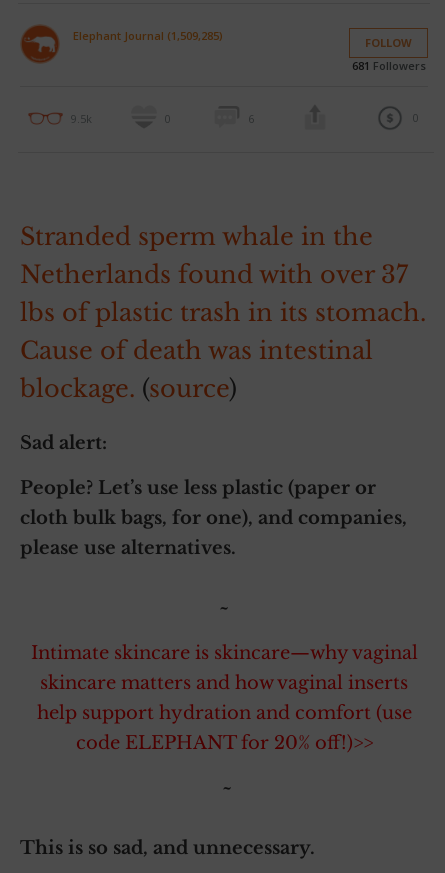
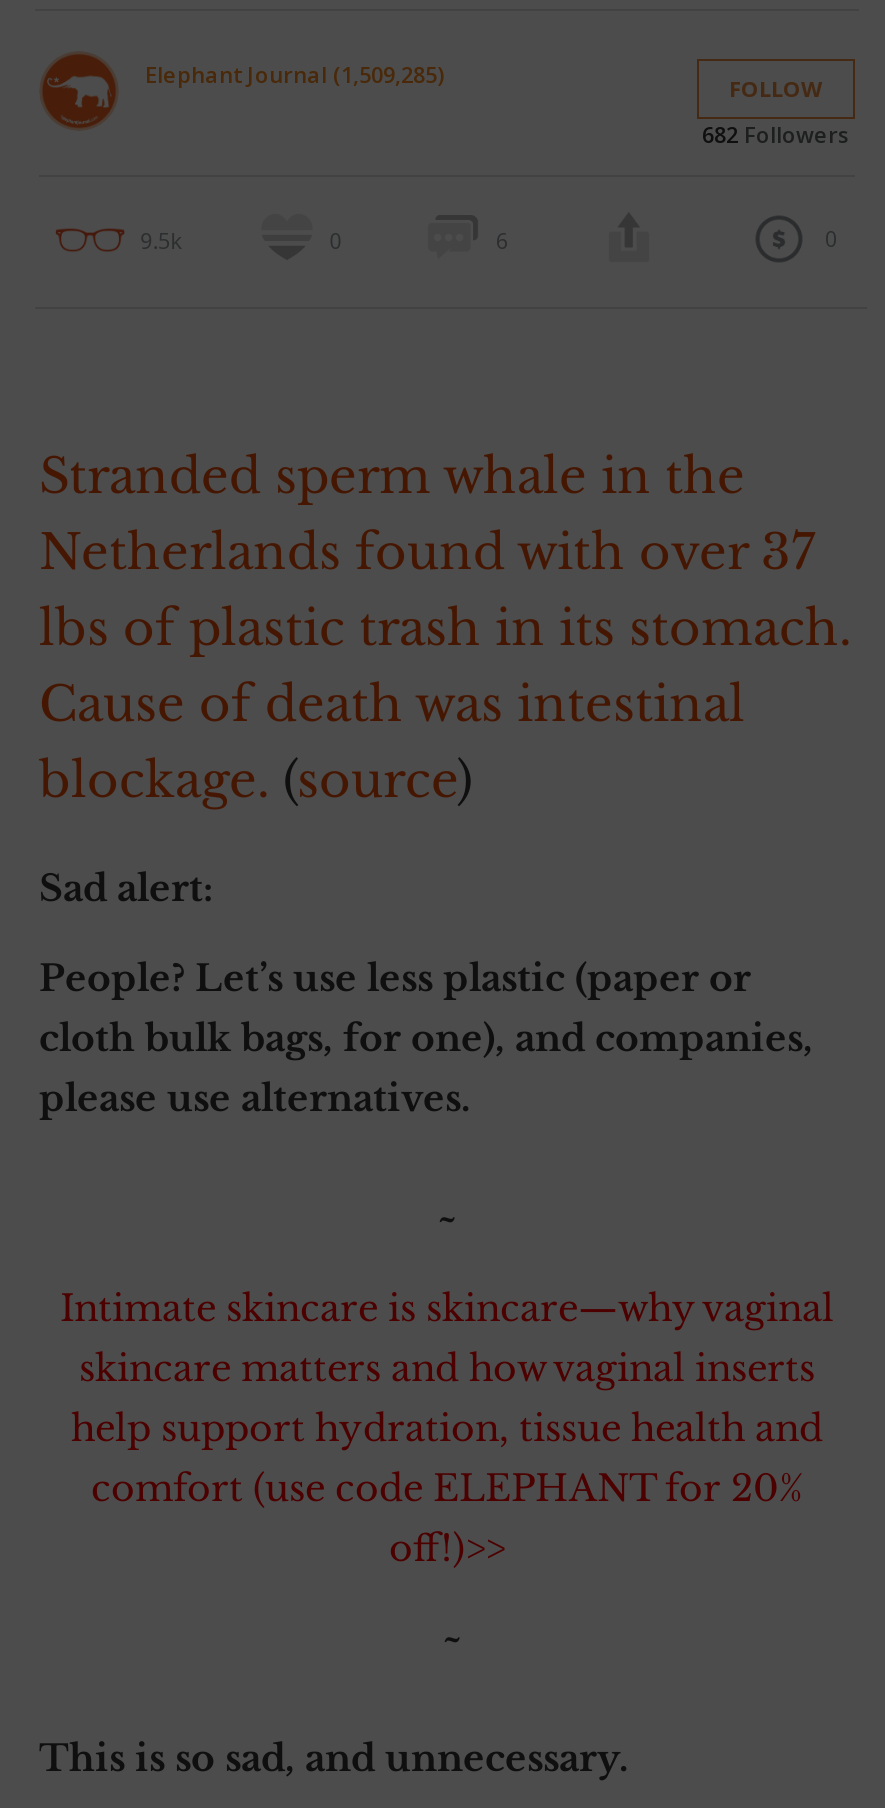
- 681Followers
+ 682Followers

- help support hydration and comfort (use
- code ELEPHANT for 20% off!)>>
+ help support hydration, tissue health and
+ comfort (use code ELEPHANT for 20%
+ off!)>>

────────────────────

Exercise:
From the line containing "- code ELEPHANT for 20% off!)>>" down to the end of the listing above, return each line exactly as it appears and nothing more.

Output:
- code ELEPHANT for 20% off!)>>
+ help support hydration, tissue health and
+ comfort (use code ELEPHANT for 20%
+ off!)>>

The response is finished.